Water Conditions: Lake Lanier’s water level continues to hold very steadily and is above full pool at 1,071.38 or .38 feet above the normal full pool at 1,071. The main lake and lower lake creeks are mostly clear. The backs of the creeks are stained from rain inflow. The water up in the rivers and creeks still ranges from slightly to very stained due to recent rain inflows. Lake Lanier’s surface temperatures are in the low 80s.
The Chattahoochee River below Buford Dam is clear. Check generation schedules before heading out to the river at 770-945-1466.

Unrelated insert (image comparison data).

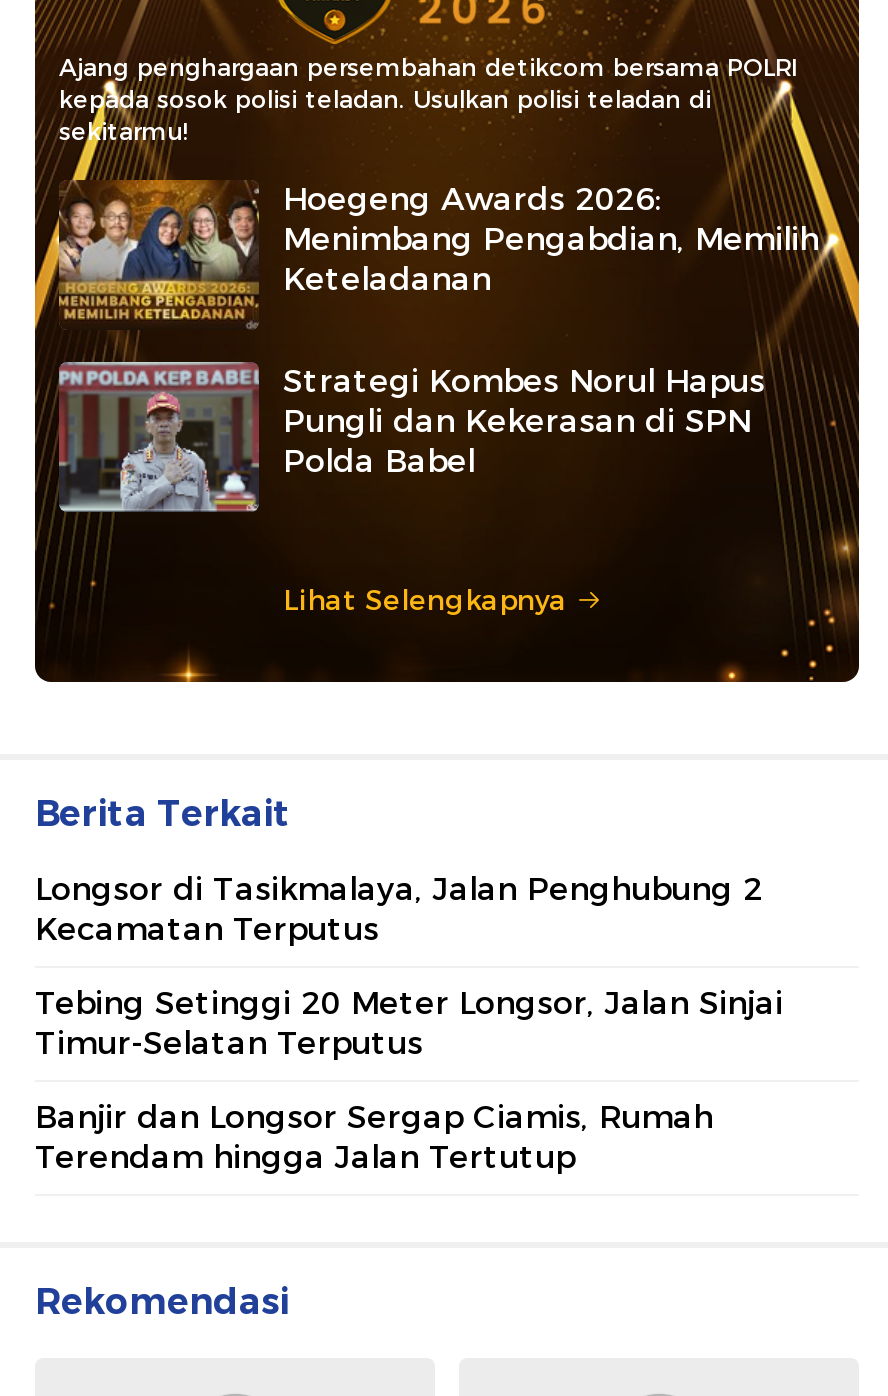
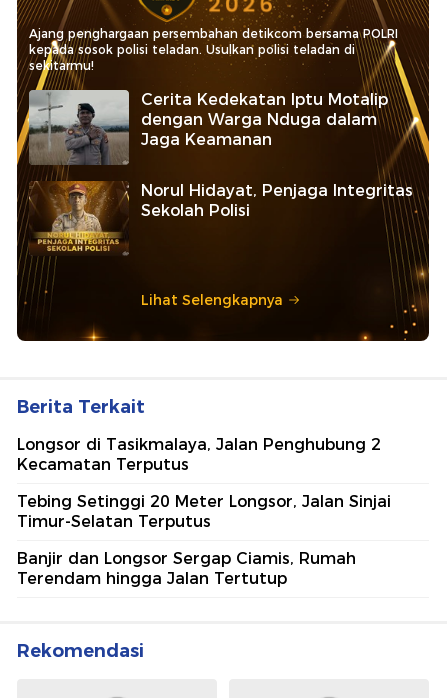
- [image]
- Hoegeng Awards 2026:
- Menimbang Pengabdian, Memilih
- Keteladanan
+ [image]
+ Cerita Kedekatan Iptu Motalip
+ dengan Warga Nduga dalam
+ Jaga Keamanan

- [image]
- Strategi Kombes Norul Hapus
- Pungli dan Kekerasan di SPN
- Polda Babel
+ [image]
+ Norul Hidayat, Penjaga Integritas
+ Sekolah Polisi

Bass: Bass fishing still rates from fair for anglers who beat the bank to very good for anglers who are adept at fishing off shore brush. The rains have kept the water temperatures down and the lake levels above full pool.

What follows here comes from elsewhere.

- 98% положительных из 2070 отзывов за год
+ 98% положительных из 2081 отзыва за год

Start your days and be on the water by safe light. Cast subtle lures like Big Bites Jerk Minnows, Flukes, Spy Baits and smaller top water plugs or poppers over submerged brush out on main lake humps and points from 15 to 30 feet of water.
We continue to run and gun main lake brush until we find the most productive areas. Lake Lanier’s spotted and largemouth population are fat and healthy and are willing to eat both small moving lures as well as soft plastic Lanier Baits and Big Bite Baits worms on a drop shot.

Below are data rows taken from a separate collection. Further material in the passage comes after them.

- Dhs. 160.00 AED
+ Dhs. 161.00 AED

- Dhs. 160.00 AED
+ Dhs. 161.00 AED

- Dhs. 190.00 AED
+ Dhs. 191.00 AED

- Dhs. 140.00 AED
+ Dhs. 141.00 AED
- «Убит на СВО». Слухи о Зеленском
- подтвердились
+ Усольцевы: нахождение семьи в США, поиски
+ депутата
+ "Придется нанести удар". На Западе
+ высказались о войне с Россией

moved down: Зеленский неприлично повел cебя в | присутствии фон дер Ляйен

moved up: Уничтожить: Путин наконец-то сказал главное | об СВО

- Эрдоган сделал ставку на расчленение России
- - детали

Every time you see a new brush pile with your Lowrance Electronics, make sure to mark a GPS Points and add more areas to your milk run. It can pay off to “just go fishing” as you scan these areas to add new brush. Unless you have a good friend willing to supply you with GPS coordinates, then time on the water is the best way to build a milk run of productive areas to fish.
I have been testing the new SPRO Spin John 80 Spy Baits and have had great success with these very subtle sinking lures. Use a medium action Kissel Krafts Custom Rod and a spinning reel rigged with light 5-pound test Sunline Sniper Fluorocarbon. You can make long casts with these light lures then allow them to sink to the level where the brush tops out and reel them slow and steady through the brush.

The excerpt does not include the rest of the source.